» **Activity**
How many lines in the records below contain the word "marzo"? Give only the number.

*** Material for this exercise Section Begins ***

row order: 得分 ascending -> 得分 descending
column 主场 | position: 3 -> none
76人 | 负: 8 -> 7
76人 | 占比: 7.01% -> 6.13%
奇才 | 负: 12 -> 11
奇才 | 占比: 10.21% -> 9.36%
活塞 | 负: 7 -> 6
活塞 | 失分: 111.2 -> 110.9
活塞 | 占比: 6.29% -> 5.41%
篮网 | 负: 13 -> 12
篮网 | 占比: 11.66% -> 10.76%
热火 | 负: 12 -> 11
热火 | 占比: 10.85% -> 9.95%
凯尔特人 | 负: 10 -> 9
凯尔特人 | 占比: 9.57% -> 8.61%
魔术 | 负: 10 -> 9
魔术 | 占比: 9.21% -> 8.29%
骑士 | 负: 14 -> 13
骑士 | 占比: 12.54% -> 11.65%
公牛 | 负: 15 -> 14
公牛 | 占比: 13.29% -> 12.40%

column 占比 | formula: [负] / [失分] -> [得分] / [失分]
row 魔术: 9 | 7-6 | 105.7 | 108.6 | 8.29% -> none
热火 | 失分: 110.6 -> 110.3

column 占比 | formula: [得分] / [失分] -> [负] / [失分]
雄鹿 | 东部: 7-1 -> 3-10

*** Material for this exercise Section Ends ***
*** Material for this exercise Section Begins ***

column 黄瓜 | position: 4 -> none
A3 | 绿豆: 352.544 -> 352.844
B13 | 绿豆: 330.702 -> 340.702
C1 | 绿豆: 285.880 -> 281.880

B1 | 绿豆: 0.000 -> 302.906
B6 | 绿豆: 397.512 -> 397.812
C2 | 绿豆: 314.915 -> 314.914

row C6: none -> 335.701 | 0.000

*** Material for this exercise Section Ends ***
*** Material for this exercise Section Begins ***

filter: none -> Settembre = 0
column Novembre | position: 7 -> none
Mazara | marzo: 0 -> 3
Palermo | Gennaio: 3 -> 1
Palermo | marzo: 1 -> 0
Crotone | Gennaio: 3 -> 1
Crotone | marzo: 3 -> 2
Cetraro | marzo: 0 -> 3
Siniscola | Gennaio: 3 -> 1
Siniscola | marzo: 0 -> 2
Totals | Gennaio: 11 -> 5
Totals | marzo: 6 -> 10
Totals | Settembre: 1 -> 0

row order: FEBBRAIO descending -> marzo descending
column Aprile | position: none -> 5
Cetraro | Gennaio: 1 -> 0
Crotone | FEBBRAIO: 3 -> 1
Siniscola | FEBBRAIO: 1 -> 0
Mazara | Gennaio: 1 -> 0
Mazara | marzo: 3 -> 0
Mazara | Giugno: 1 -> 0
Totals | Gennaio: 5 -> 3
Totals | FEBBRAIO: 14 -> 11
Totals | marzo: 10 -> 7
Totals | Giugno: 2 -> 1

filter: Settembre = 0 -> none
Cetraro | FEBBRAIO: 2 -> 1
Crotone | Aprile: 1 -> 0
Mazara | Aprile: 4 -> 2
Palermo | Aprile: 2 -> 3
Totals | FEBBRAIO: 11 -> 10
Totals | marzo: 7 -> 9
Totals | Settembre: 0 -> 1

*** Material for this exercise Section Ends ***

» **Written response**
10